Emek ve Demokrasi Güçleri adına konuşan Ankara Tabip Odası Yönetim Kurulu üyesi Onur Erden, AKP iktidarının yönetim krizi nedeniyle saldırganlaştığını belirterek, Şebnem’in  tutuklanmasının da iktidarın emek ve demokrasi güçlerine yönelik saldırılarının bir sonucu olduğuna dikkat çekti. Onur, şöyle devam etti: “Peki Şebnem Hoca kimdir? Şebnem Hoca insan haklarının yılmaz savunucusudur. Bir adli tıp uzmanıdır ve yıllarını işkence ve kötü muameleye karşı yaşam hakkını savunarak geçirmiş bir bilim insanıdır.
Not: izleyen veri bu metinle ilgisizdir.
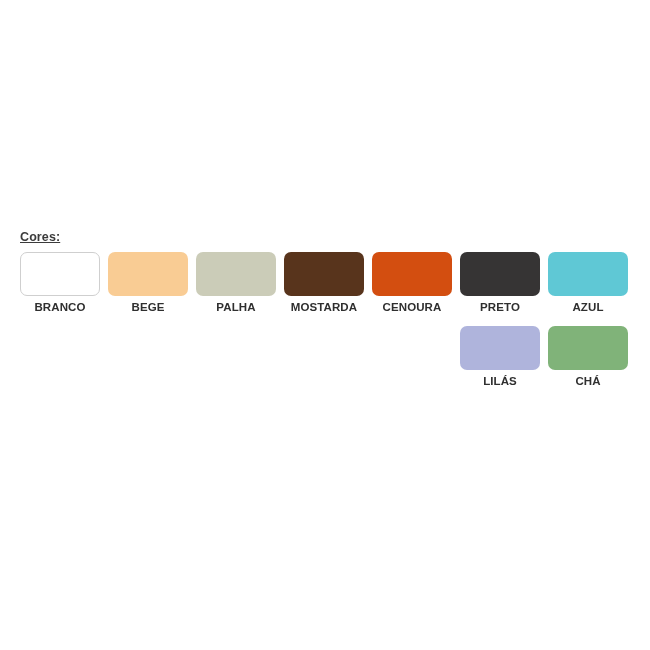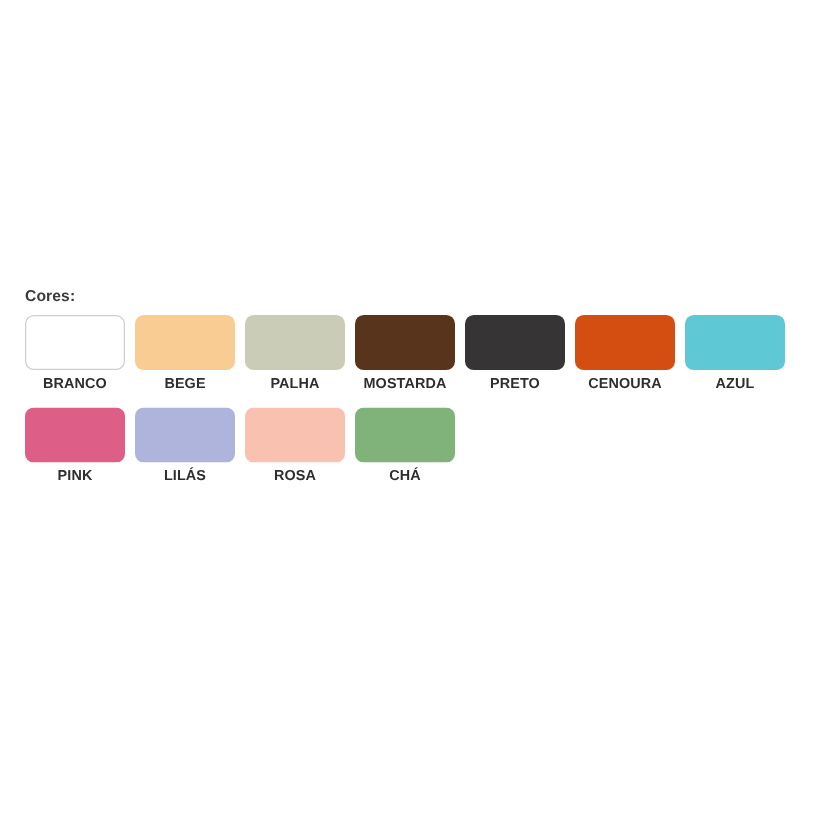--- a/index.html
+++ b/index.html
@@ -30,6 +30,7 @@
     letter-spacing: 0.1px;
     margin: 0 0 8px 0;
     line-height: 14px;
+    text-decoration: underline;
   }
 
   .swatch-grid {

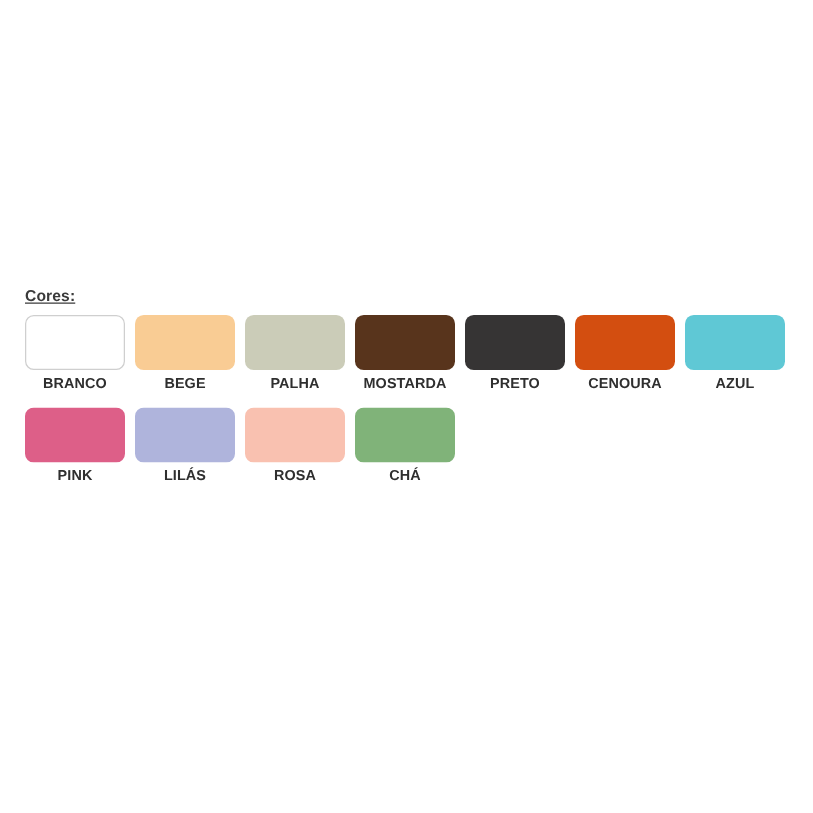--- a/index.html
+++ b/index.html
@@ -37,6 +37,7 @@
     display: flex;
     flex-wrap: wrap;
     width: 616px;
+    justify-content: flex-end;
   }
 
   .swatch-cell {

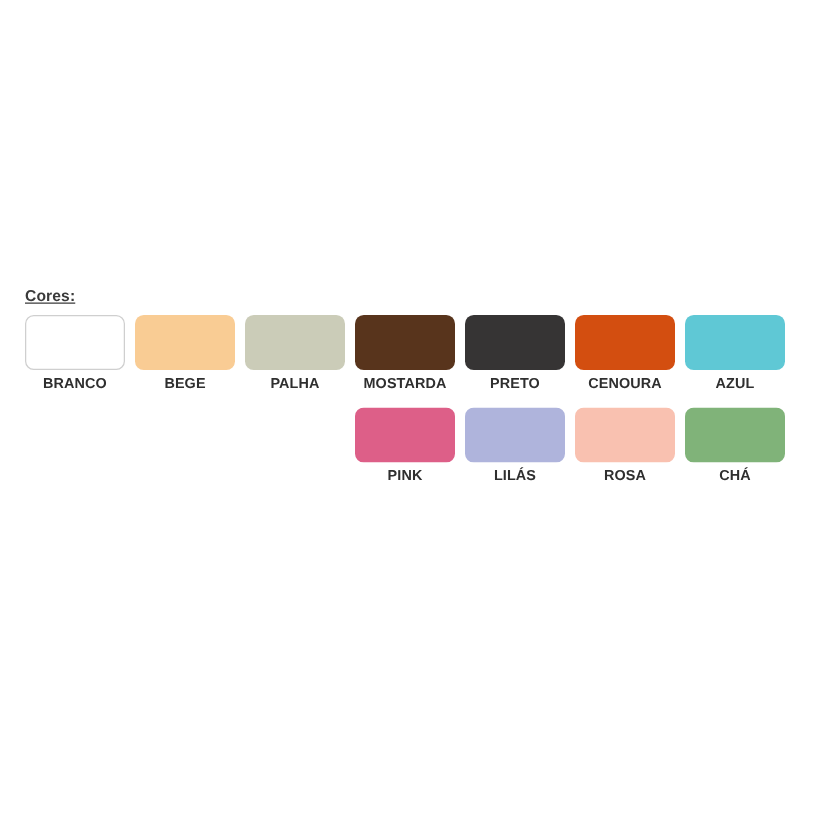--- a/index.html
+++ b/index.html
@@ -96,12 +96,12 @@
         <div class="swatch-name">MOSTARDA</div>
       </div>
       <div class="swatch-cell">
+        <div class="swatch-chip" style="background: rgb(211, 78, 16);"></div>
+        <div class="swatch-name">CENOURA</div>
+      </div>
+      <div class="swatch-cell">
         <div class="swatch-chip" style="background: rgb(54, 52, 52);"></div>
         <div class="swatch-name">PRETO</div>
-      </div>
-      <div class="swatch-cell">
-        <div class="swatch-chip" style="background: rgb(211, 78, 16);"></div>
-        <div class="swatch-name">CENOURA</div>
       </div>
       <div class="swatch-cell">
         <div class="swatch-chip" style="background: rgb(95, 200, 213);"></div>

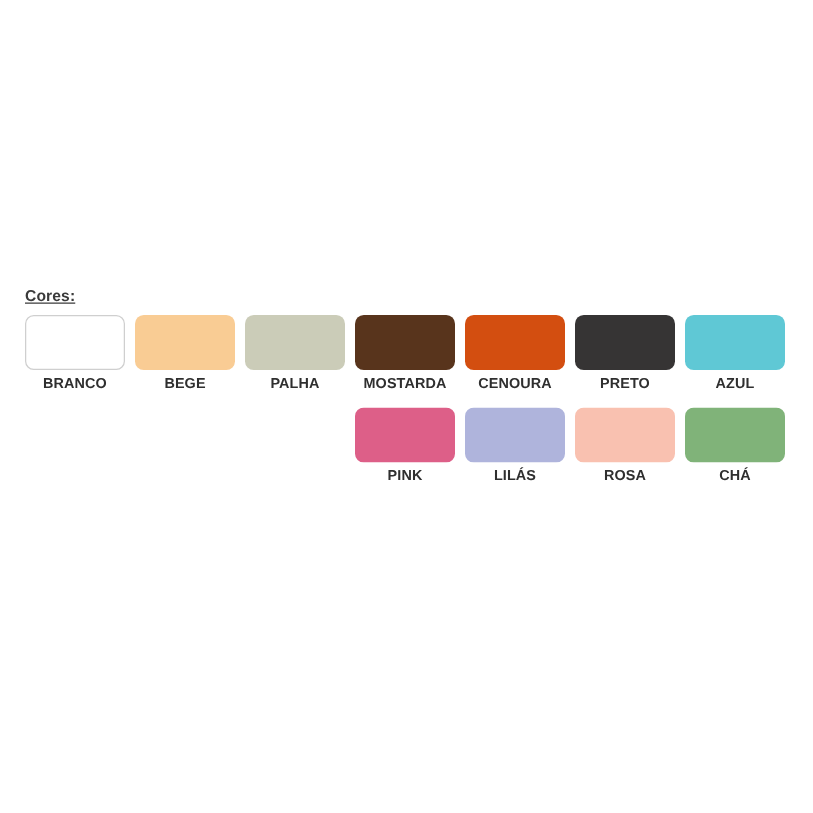--- a/index.html
+++ b/index.html
@@ -108,10 +108,6 @@
         <div class="swatch-name">AZUL</div>
       </div>
       <div class="swatch-cell">
-        <div class="swatch-chip" style="background: rgb(221, 95, 136);"></div>
-        <div class="swatch-name">PINK</div>
-      </div>
-      <div class="swatch-cell">
         <div class="swatch-chip" style="background: rgb(175, 180, 220);"></div>
         <div class="swatch-name">LILÁS</div>
       </div>

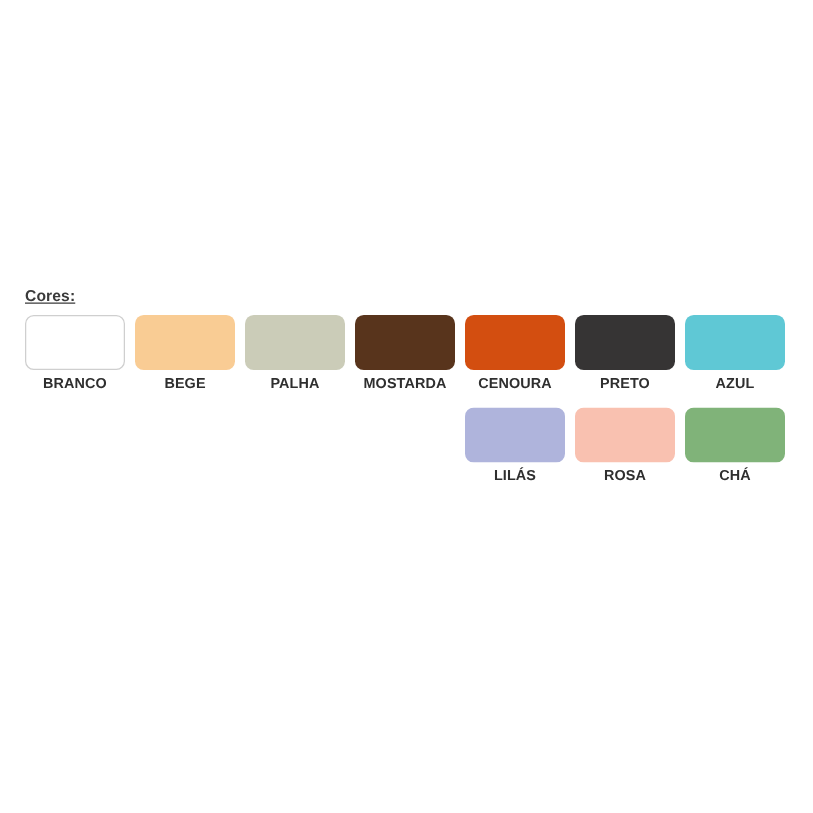--- a/index.html
+++ b/index.html
@@ -112,10 +112,6 @@
         <div class="swatch-name">LILÁS</div>
       </div>
       <div class="swatch-cell">
-        <div class="swatch-chip" style="background: rgb(249, 193, 176);"></div>
-        <div class="swatch-name">ROSA</div>
-      </div>
-      <div class="swatch-cell">
         <div class="swatch-chip" style="background: rgb(128, 179, 121);"></div>
         <div class="swatch-name">CHÁ</div>
       </div>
Çatışmalarda nükleer, kimyasal ya da toksik gazların kullanımının insanlık suçu olduğunu söyleyen, bu durumdan sivillerin de etkilenebileceğini ifade eden, bu durumların etkili soruşturması için de bağımsız uluslararası yetkili heyetlerin inceleme yapması gerektiğini ifade eden ve bu konuda sorumluluğunu yerine getiren bir yurttaştır. Kapatılan gazetelerin, baskı ve tutuklamalarla susturulan gazetecilerin sesi olma cüretini gösteren bir yazardır. Aynı zamanda son 2 dönemdir hekimlerin meslek örgütü olan TTB Merkez Konseyi başkanıdır.”
 
‘Savaş halk sağlığı sorunudur’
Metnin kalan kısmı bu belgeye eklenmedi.